-- EXERCISE MATERIAL follows --

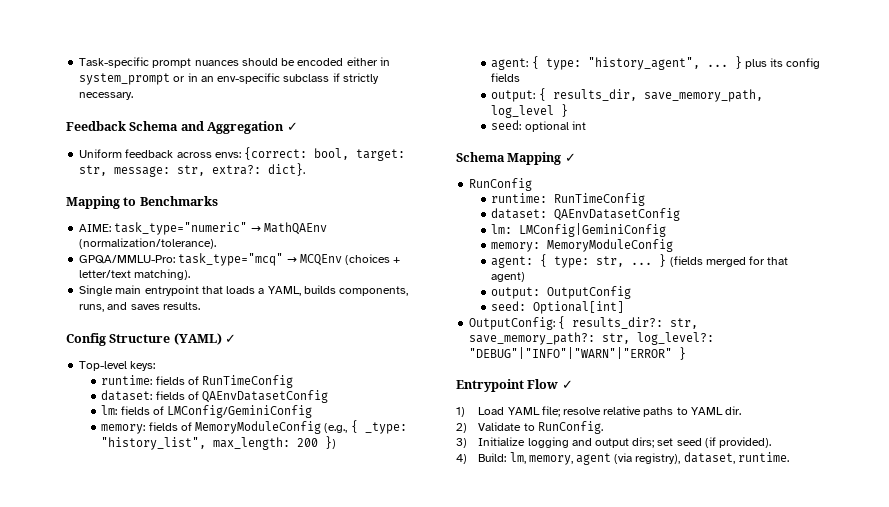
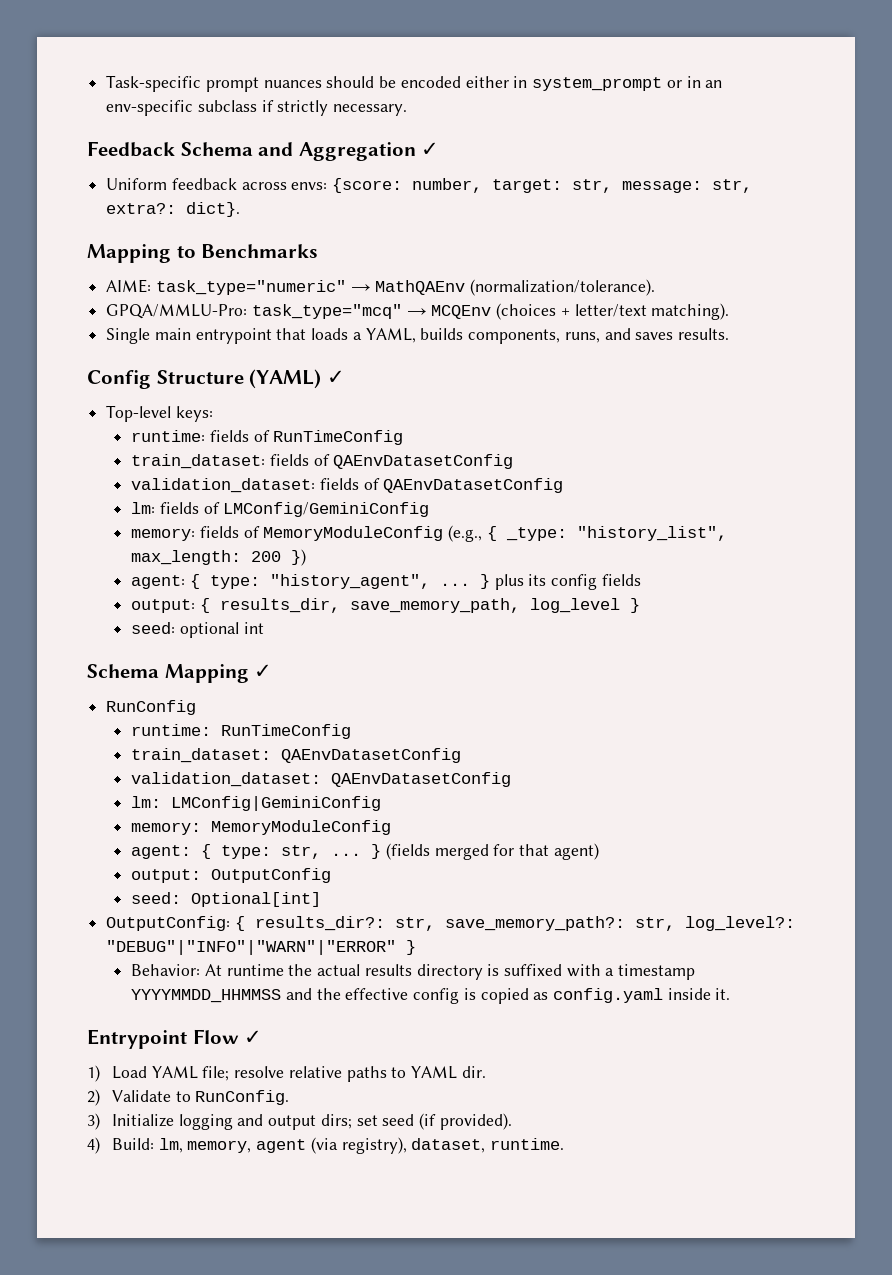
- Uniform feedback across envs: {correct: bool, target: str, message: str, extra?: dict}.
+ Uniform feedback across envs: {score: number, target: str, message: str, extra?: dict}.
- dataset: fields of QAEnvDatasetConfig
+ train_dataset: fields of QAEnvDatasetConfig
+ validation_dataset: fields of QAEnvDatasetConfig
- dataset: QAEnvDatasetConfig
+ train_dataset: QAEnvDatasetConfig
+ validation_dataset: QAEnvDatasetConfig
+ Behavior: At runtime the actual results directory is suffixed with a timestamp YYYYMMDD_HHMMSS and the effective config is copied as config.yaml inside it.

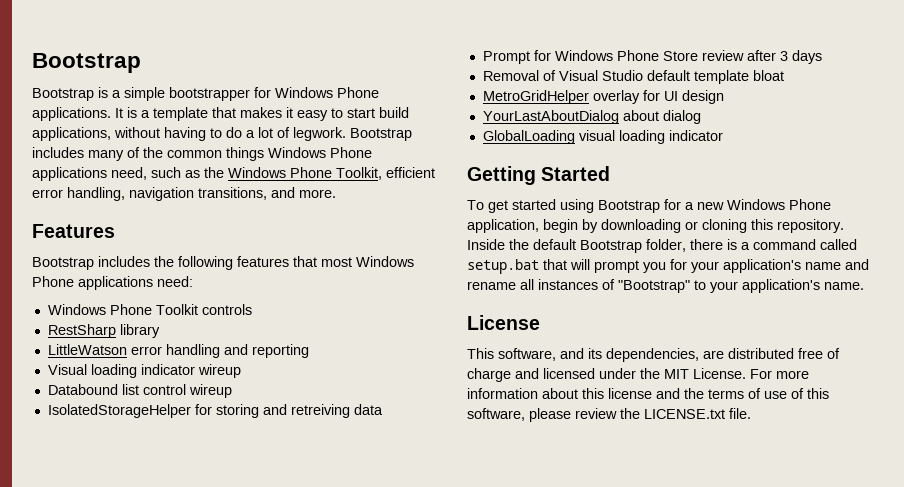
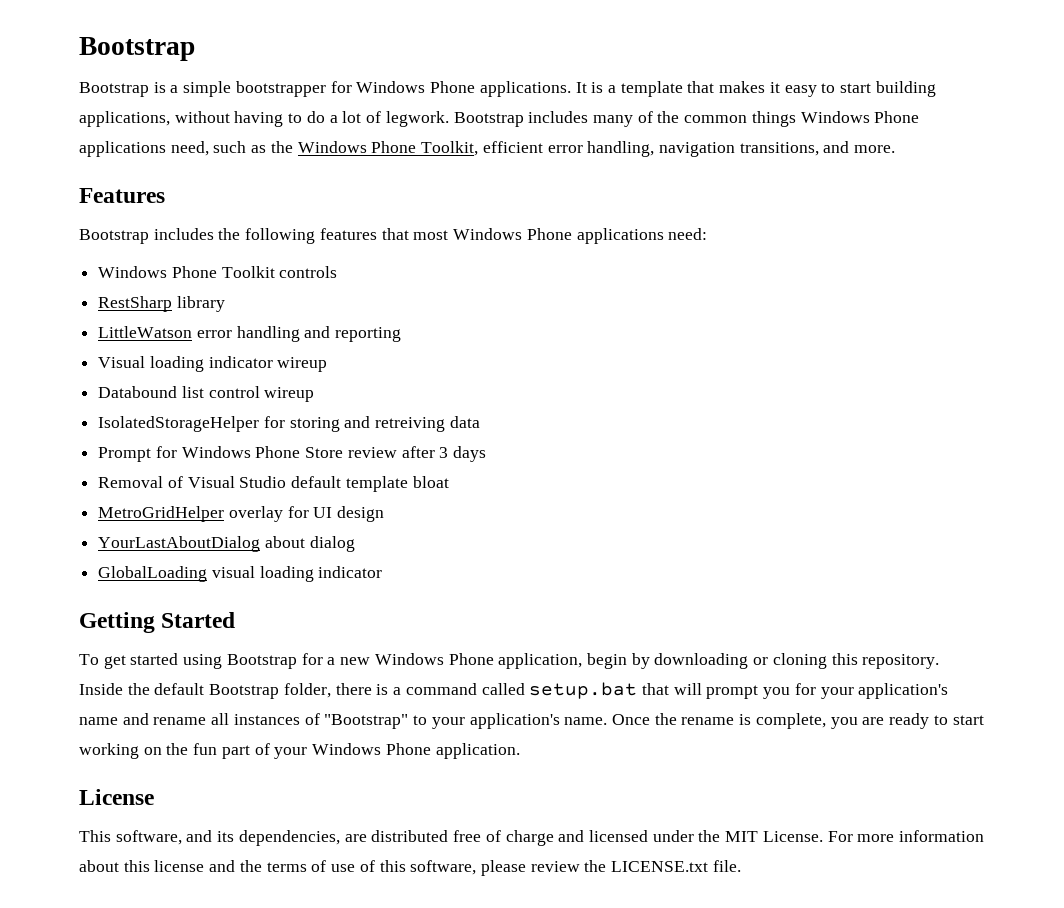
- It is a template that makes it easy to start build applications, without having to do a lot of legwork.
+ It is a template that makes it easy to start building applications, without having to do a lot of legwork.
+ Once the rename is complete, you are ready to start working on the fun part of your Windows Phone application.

-- EXERCISE MATERIAL concluded --

→ **WORK REQUIRED**
Lines holding the word "dict" should be copied from the entries above.

→ **EXERCISE ANSWER**
- Uniform feedback across envs: {correct: bool, target: str, message: str, extra?: dict}.
+ Uniform feedback across envs: {score: number, target: str, message: str, extra?: dict}.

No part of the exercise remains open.